**What you are asked to do:** Scan the material for the word "Liberation", and copy each line where it shows up.

**Extracted records:**
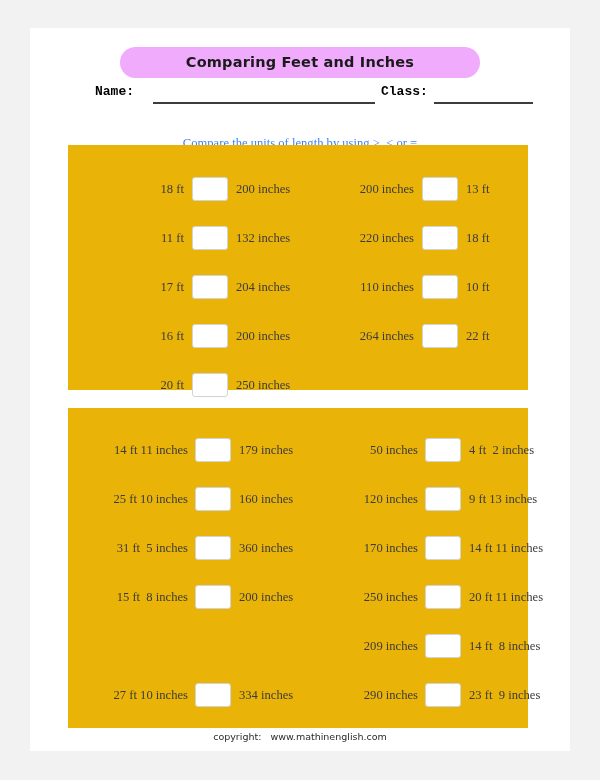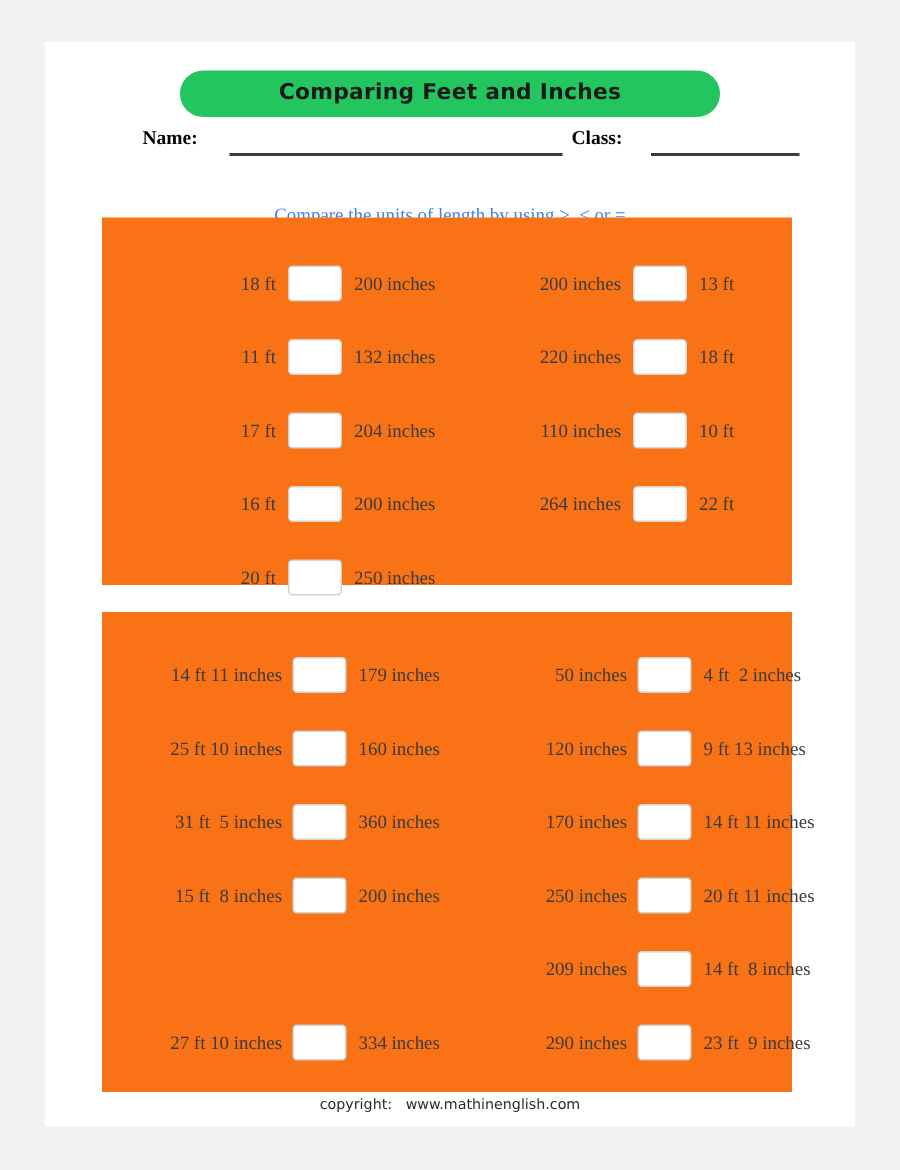--- a/index.html
+++ b/index.html
@@ -31,7 +31,7 @@
     top: 19px;
     width: 360px;
     height: 31px;
-    background: #22c55e;
+    background: #f0abfc;
     border-radius: 16px;
   }
   #title-text {

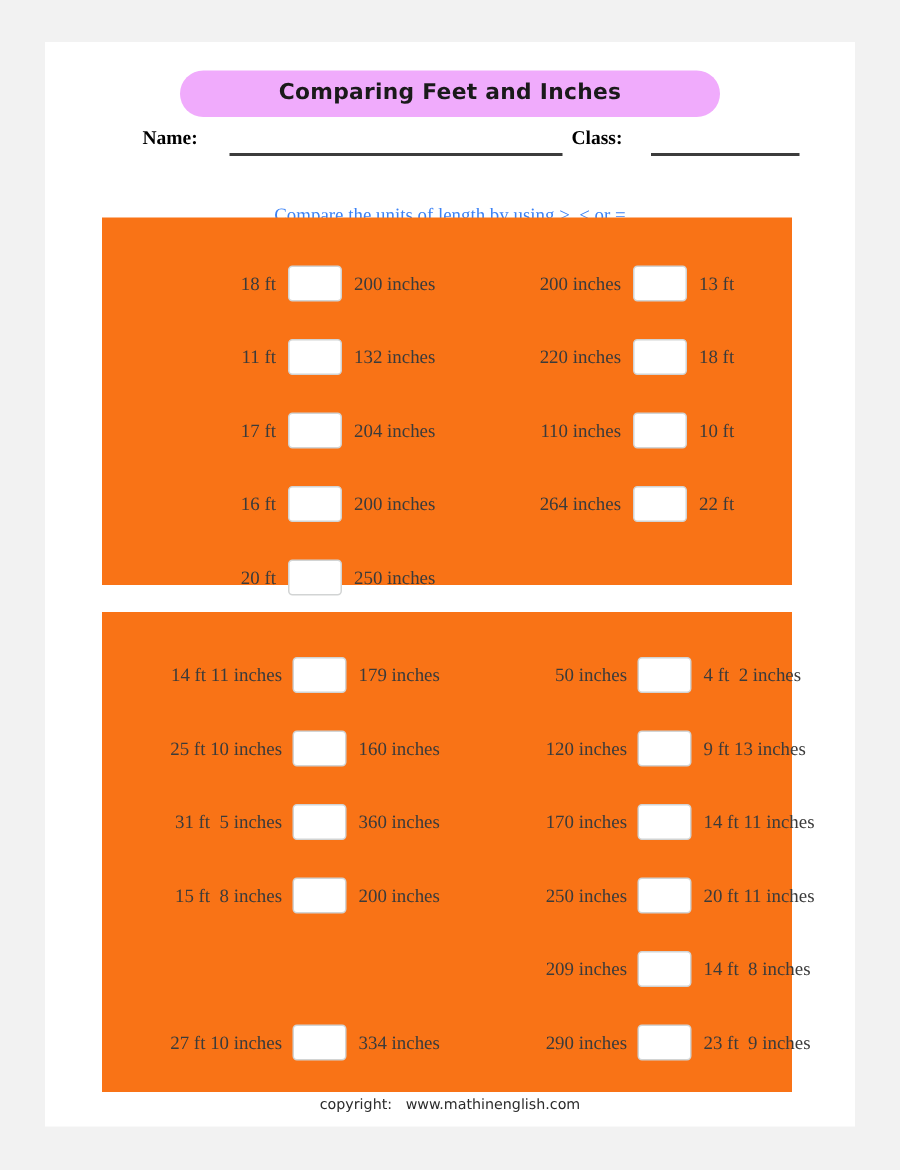--- a/index.html
+++ b/index.html
@@ -59,7 +59,7 @@
   }
   .hdr-label {
     position: absolute;
-    font-family: Liberation Serif, serif;
+    font-family: Liberation Mono, monospace;
     font-size: 13px;
     font-weight: bold;
     color: #000000;

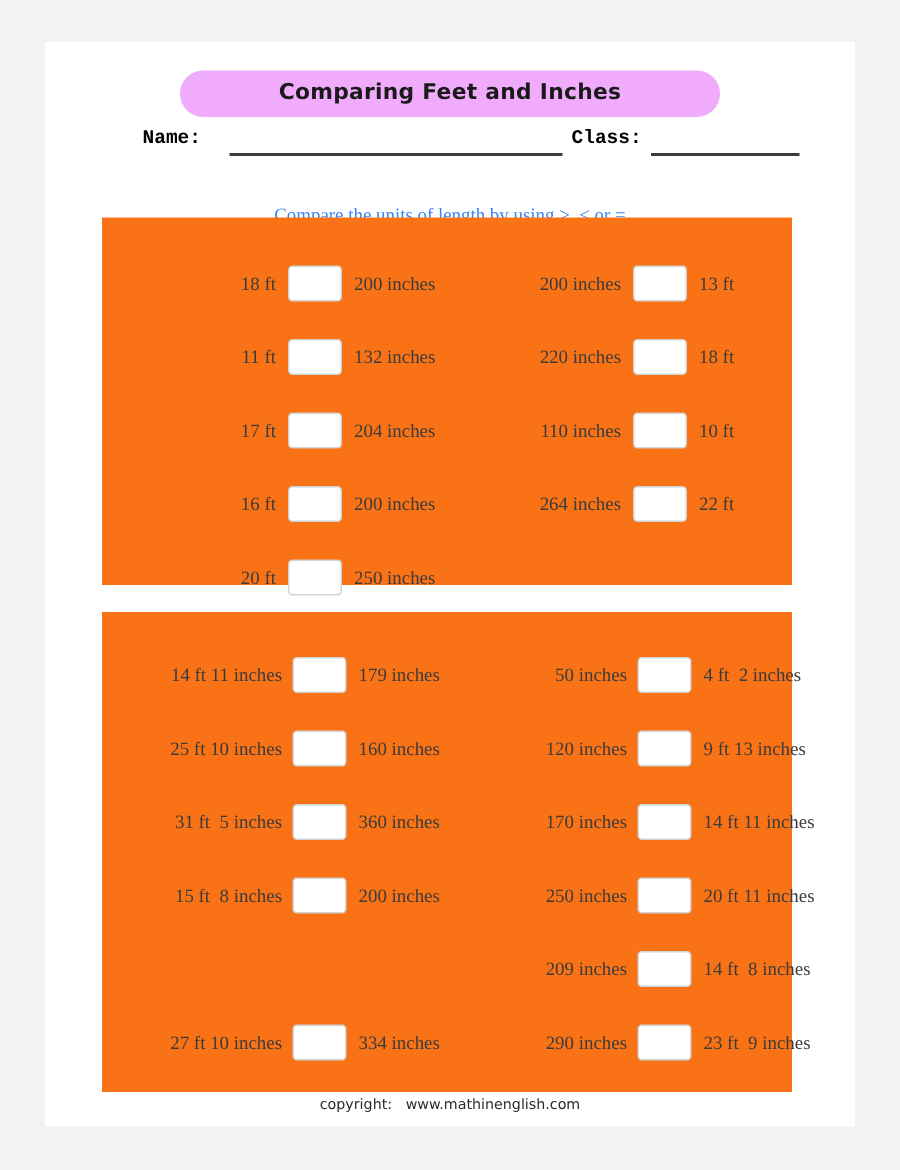--- a/index.html
+++ b/index.html
@@ -93,7 +93,7 @@
     position: absolute;
     left: 38px;
     width: 460px;
-    background: #f97316;
+    background: #eab308;
   }
   #band-1 { top: 117px; height: 245px; }
   #band-2 { top: 380px; height: 320px; }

**Task result:**
-    font-family: Liberation Serif, serif;
+    font-family: Liberation Mono, monospace;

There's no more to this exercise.